The second part of the station explored how protein folding changes mass spectrometry behaviour. Instead of using chromatography, we directly infused eGFP into the Xevo G3 QTof using a syringe pump so the protein could remain in its native folded state. We then compared this against a denatured version created using formic acid. Folded proteins generate lower charge states because they are compact, while unfolded proteins expose more surface area and produce broader, higher charge state distributions. I found this especially interesting because it showed how mass spectrometry can probe protein structure and conformation, not just molecular weight.

🧩 Station 2: Peptide Mapping and Amino Acid Sequencing

In the second station, we moved into bottom-up proteomics using the Waters BioAccord LC–MS system. The eGFP protein was denatured, reduced, and digested with trypsin, which cuts proteins at lysine and arginine residues to generate smaller peptide fragments. These peptides were then fragmented further inside the mass spectrometer, allowing sections of the amino acid sequence to be reconstructed through peptide mapping. This was probably the most hands-on station and felt almost like molecular reverse engineering, rebuilding the protein sequence from fragmented spectral data.

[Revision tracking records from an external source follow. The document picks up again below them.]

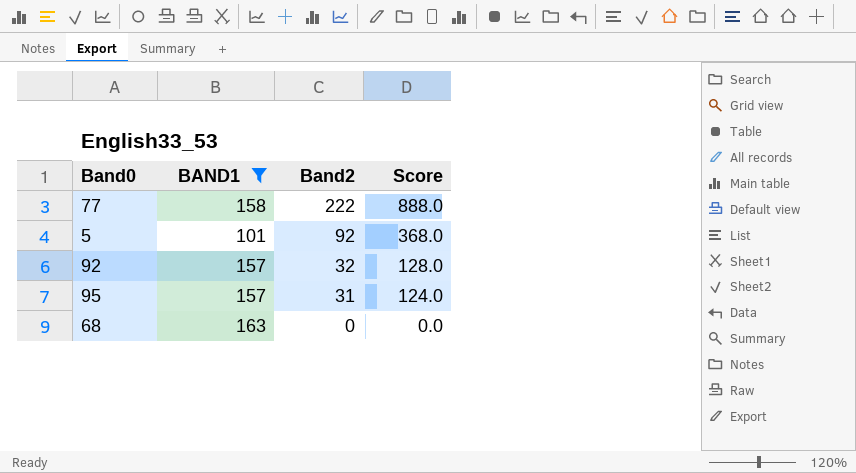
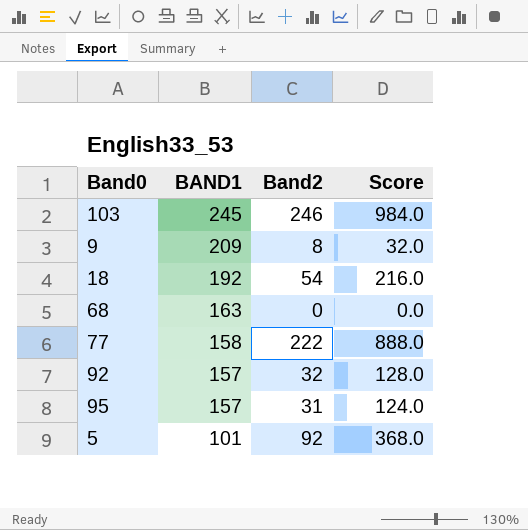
filter: BAND1 <= 163 -> none
row order: Band2 descending -> BAND1 descending

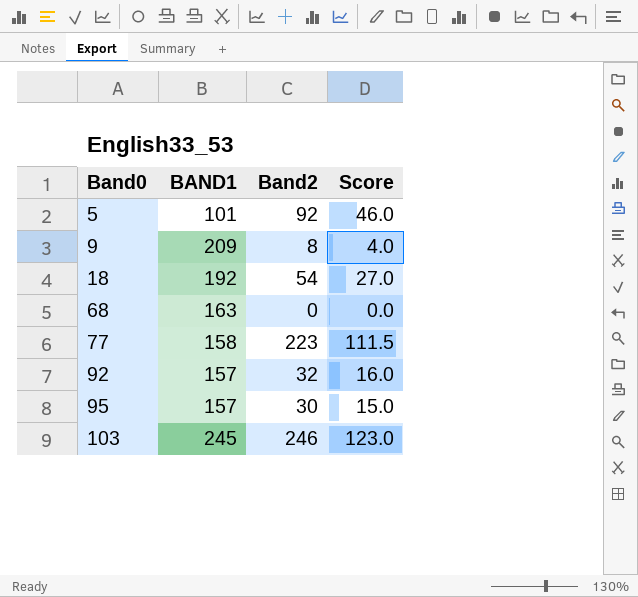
row order: BAND1 descending -> Band0 ascending
column Score | formula: [Band2] * 4 -> [Band2] * 0.5
77 | Band2: 222 -> 223
95 | Band2: 31 -> 30

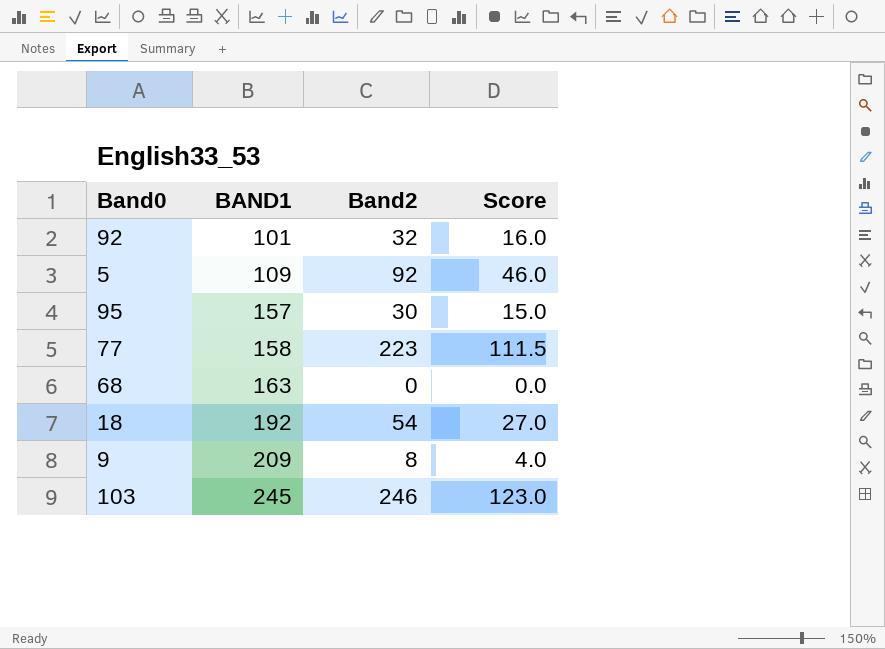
row order: Band0 ascending -> BAND1 ascending
92 | BAND1: 157 -> 101
5 | BAND1: 101 -> 109

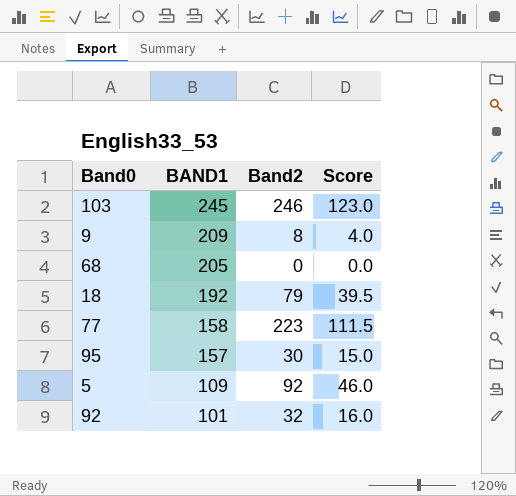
row order: BAND1 ascending -> BAND1 descending
68 | BAND1: 163 -> 205
18 | Band2: 54 -> 79
18 | Score: 27.0 -> 39.5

🛰️ Station 3: Native Mass Spectrometry

The final station introduced Charge Detection Mass Spectrometry (CDMS) using the Waters Xevo CDMS system. Unlike conventional mass spectrometry, CDMS can directly measure both the charge and mass-to-charge ratio of individual ions, making it possible to analyze enormous biological assemblies that are too large for standard MS techniques. We used it to analyze Keyhole Limpet Hemocyanin (KLH), a huge multi-megadalton protein complex that exists in different oligomeric states. I thought this was one of the coolest stations because it showed how the same underlying physics can scale from relatively small proteins like GFP all the way up to molecular structures approaching the complexity of biological machines.